Lytro Light Field Camera

Hello everyone!
I did not realize we owned a Lytro camera until today, so I thought I would share with everyone a little about it (although I've never seen this camera go out, but why not). The Lytro camera is a square tube about 5 inches long (almost pocket sized). This light field camera is specifically designed and capable of refocusing images after they've been taken. To do this, the camera uses a light field sensor that captures the color, intensity, and vector direction of the rays of light. This directional information is lost with traditional cameras. These three components - color, intensity, and direction -create a blueprint for the reconstruction of elements of the image such as focus point. To sum it up, the Lytro camera lets you selectively change focus in images after they are taken, which admittedly sounds pretty cool. 

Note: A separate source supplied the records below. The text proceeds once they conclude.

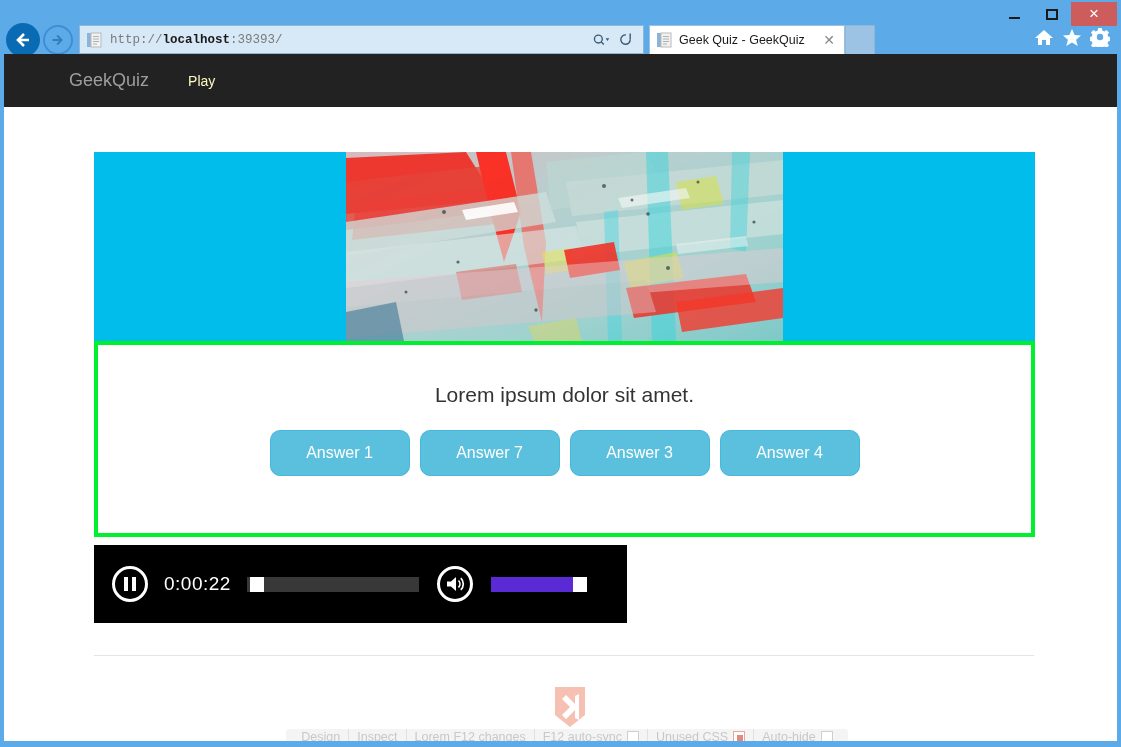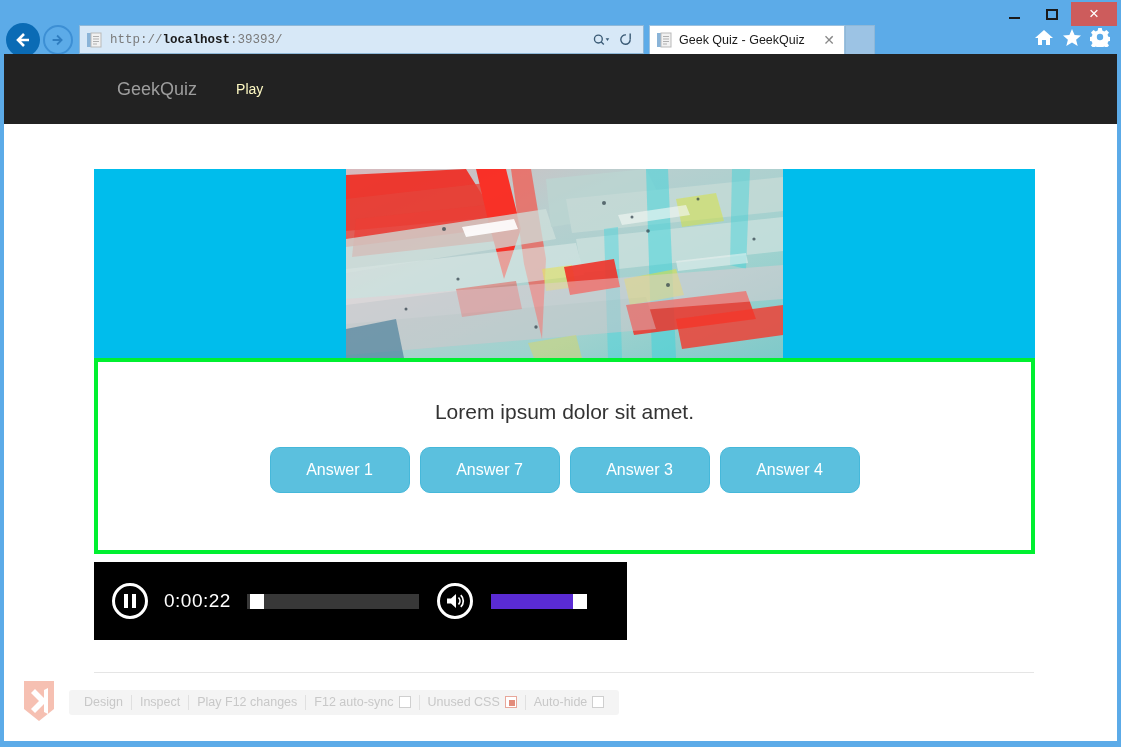--- a/index.html
+++ b/index.html
@@ -127,9 +127,9 @@
 
   
   .site-navbar {
-    height: 70px; background: #222222;
+    height: 53px; background: #222222;
     display: flex; align-items: center;
-    padding-left: 101px;
+    padding-left: 53px;
   }
   .navbar-brand {
     color: #9d9d9d; font-size: 18px; text-decoration: none;

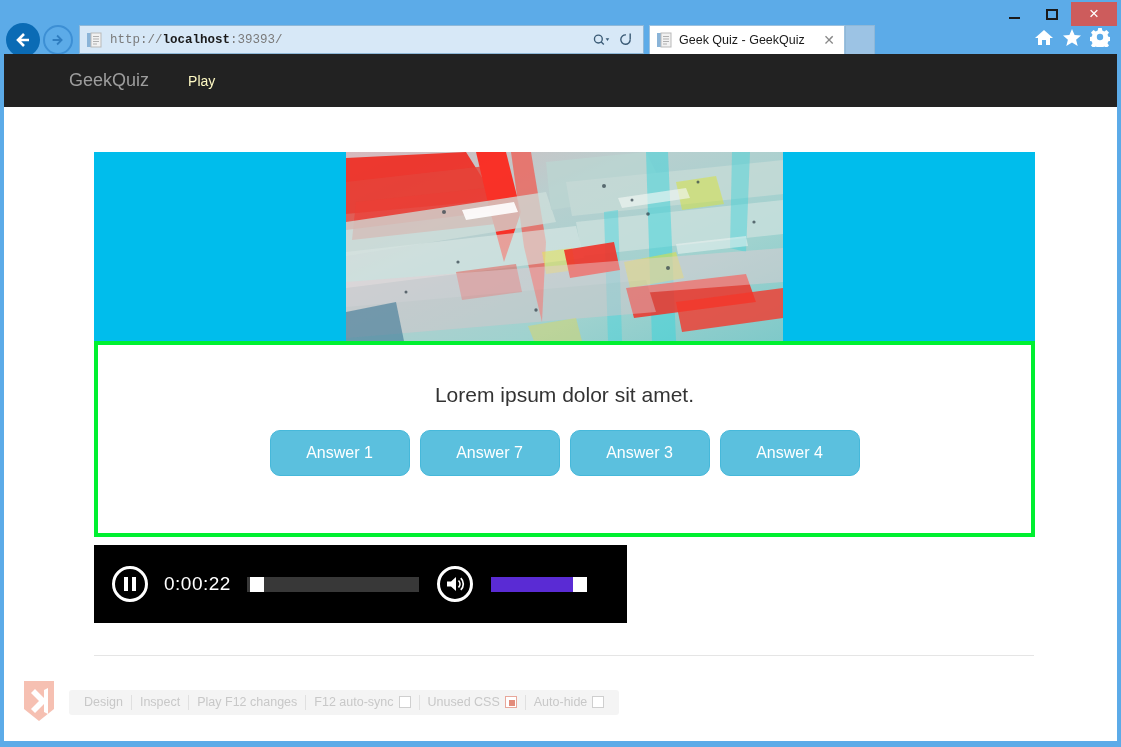--- a/index.html
+++ b/index.html
@@ -238,10 +238,10 @@
 
   
   .bl-bar {
-    position: absolute; left: 0; bottom: 12px;
+    position: absolute; left: 0; bottom: 0;
     width: 1113px; height: 54px;
     background: #ffffff;
-    display: flex; align-items: center;
+    display: flex; align-items: center; flex-direction: column;
   }
   .vs-logo {
     width: 34px; height: 44px; margin-left: 18px; margin-top: -2px;

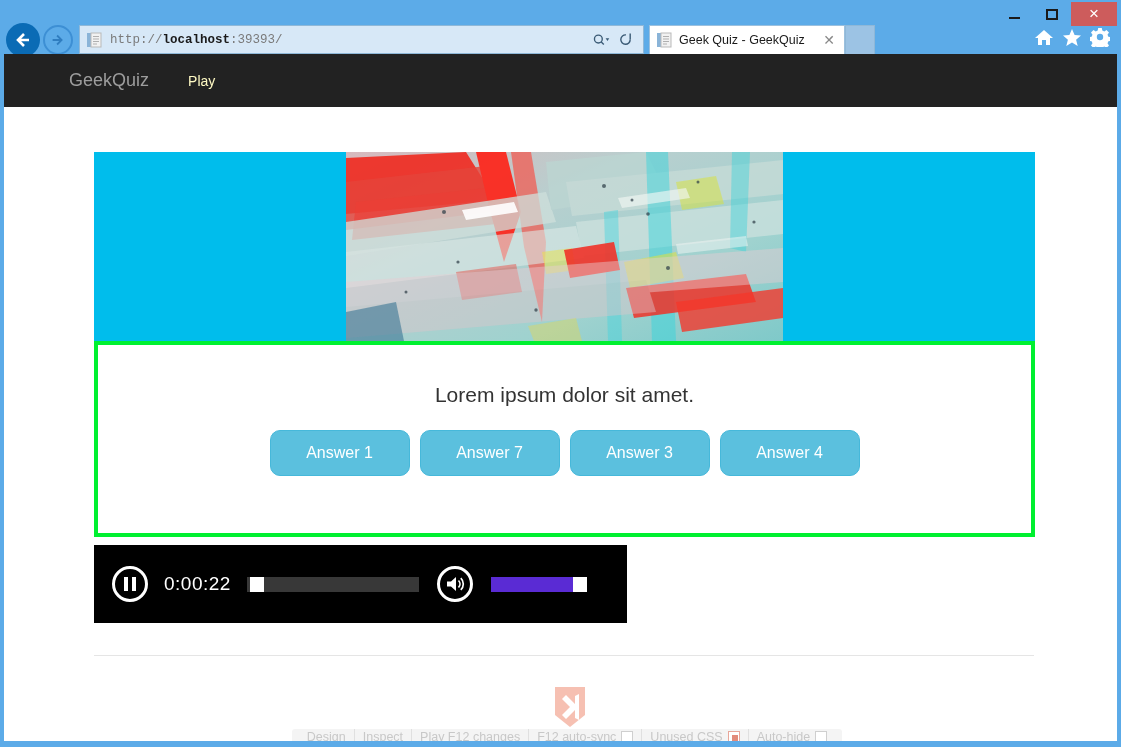--- a/index.html
+++ b/index.html
@@ -517,7 +517,7 @@
         <span class="bl-sep"></span>
         <span class="bl-item">Inspect</span>
         <span class="bl-sep"></span>
-        <span class="bl-item">Play F12 changes</span>
+        <span class="bl-item">Lorem F12 changes</span>
         <span class="bl-sep"></span>
         <span class="bl-group">
           <span>F12 auto-sync</span>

However, it is questionable who would need to use a camera like the Lytro. The technology is ingenious, but in reality, most people probably would not require such a camera (which is probably why no one has really checked it out here at SMDC). Despite this, I did play with the camera for a bit today and it was interesting to see how different in style and technology the camera is from traditional point and shoot cameras. 
I hope everyone has a great weekend!